С наступлением темноты начинаем сворачиваться. Нагружаем две повозки, третью бросаем. Ширяевский старшина, одноглазый Пилипенко, никак не может расстаться со своими запасами – старыми ботинками, седлами, мешками с тряпьем. Ворча и ругая и немцев, и войну, и спокойно отмахивающегося от мух вороного мерина Сиреньку, он пристраивает свои мешки со всех сторон повозки. Ширяев выкидывает. Пилипенко с безразличным видом жует козью ножку, а когда Ширяев уходит, старательно запихивает мешки под ящики с патронами.

– Такие ботинки бросать! Бога побоялся бы. Впереди еще столько колесить. – И он прикрывает рваной рогожей выглядывающие из-под ящиков мешки.

Часов в одиннадцать начинаем снимать бойцов. Они поодиночке приходят и молча ложатся на зеленом когда-то газоне двора. Украдкой покуривая, укладываются, перематывают портянки.

– 5 -

С Игорем сталкиваемся совершенно неожиданно. Он и Лазаренко – связной штаба, оба верхами, вырастают перед нами точно из-под земли. Кони взмыленные, храпят. Игорь без пилотки, черный от пыли, на щеке царапина.

Впивается в фляжку. Запрокинув голову, долго пьет, двигая кадыком. Вода льется за воротник, оставляя белые дорожки на шее и подбородке. Мы ничего не спрашиваем.

– Перевяжи кобылу, Лазаренко…

Лазаренко отводит лошадей. Большая рыжая кобыла – по-моему, Комиссарова – хромает. Пуля пробила левую заднюю ногу. Кровь запеклась, липнут мухи.

ЧАСТЬ ВТОРАЯ

– 1 -

За всю свою жизнь не припомню я такой осени. Прошел сентябрь-ясно-голубой, по-майскому теплый, с обворожительными утрами и задумчивыми фиолетовыми закатами. По утрам плещется в Волге рыба, и большие круги расходятся по зеркальной поверхности реки. Высоко в небе, курлыча, пролетают запоздалые журавли. Левый берег из зеленого становится желтым, затем красновато-золотистым. На рассвете, до первых залпов артиллерии, затянутый предрассветным прозрачным туманом, беззаботно спокойный и широкий, с еле-еле прорисовывающимися только полосками дальних лесов, он нежен, как акварель.

Медленно и неохотно рассеивается туман. Некоторое время держится еще застывшей молочной пеленой над самой рекой, потом исчезает, растворившись в прозрачном утреннем воздухе.

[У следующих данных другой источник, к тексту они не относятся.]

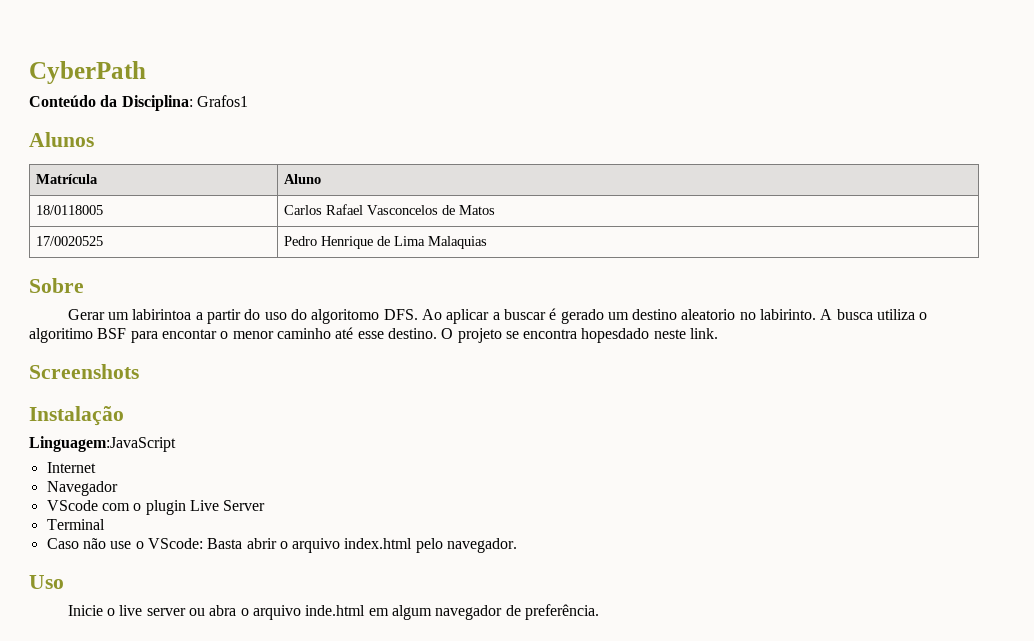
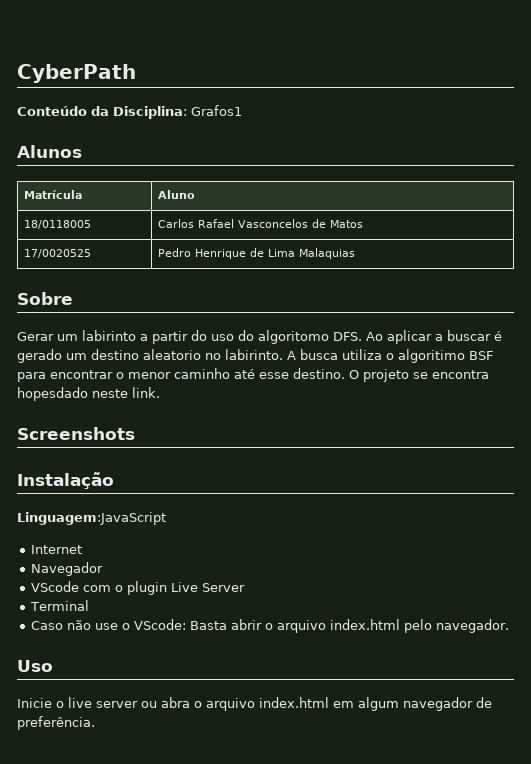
[132,309,192,320] labirintoa -> [82,330,136,341] labirinto
[161,329,217,339] encontar -> [50,370,113,379] encontrar
[305,605,366,616] inde.html -> [259,697,329,708] index.html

И задолго до первых лучей солнца ударяет первая дальнобойка. Переливисто раскатывается эхо над непроснувшейся Волгой. Затем вторая, третья, четвертая, и, наконец, все сливается в сплошном, торжественном гуле утренней канонады.

Так начинается день. А с ним…

Ровно в семь, бесконечно высоко, сразу глазом и не заметишь, появляется «рама». Поблескивая на виражах в утренних косых лучах стеклами кабины, долго, старательно кружит она над нами. Назойливо урчит своим особым, прерывистым по звуку мотором и медленно, точно фантастическая двухвостая рыба, уплывает к себе на запад.

– 2 -

Меня вызывают из «Мрамора» по телефону к «тридцать первому» – командиру полка майору Бородину. Я его еще не видал. Он на берегу, где штаб. Во время высадки ему помяло пушкой ногу, и на передовой он еще не бывал.

Я знаю только, что у него густой, низкий голос и немцев он почему-то называет турками. «Держись, Керженцев, держись, – гудит он в телефон, – не давай туркам завод, понатужься, но не давай». И я тужусь изо всех сил и держу, держу, держу. Временами и сам не понимаю, почему еще держусь, – с каждым днем людей становится все меньше и меньше.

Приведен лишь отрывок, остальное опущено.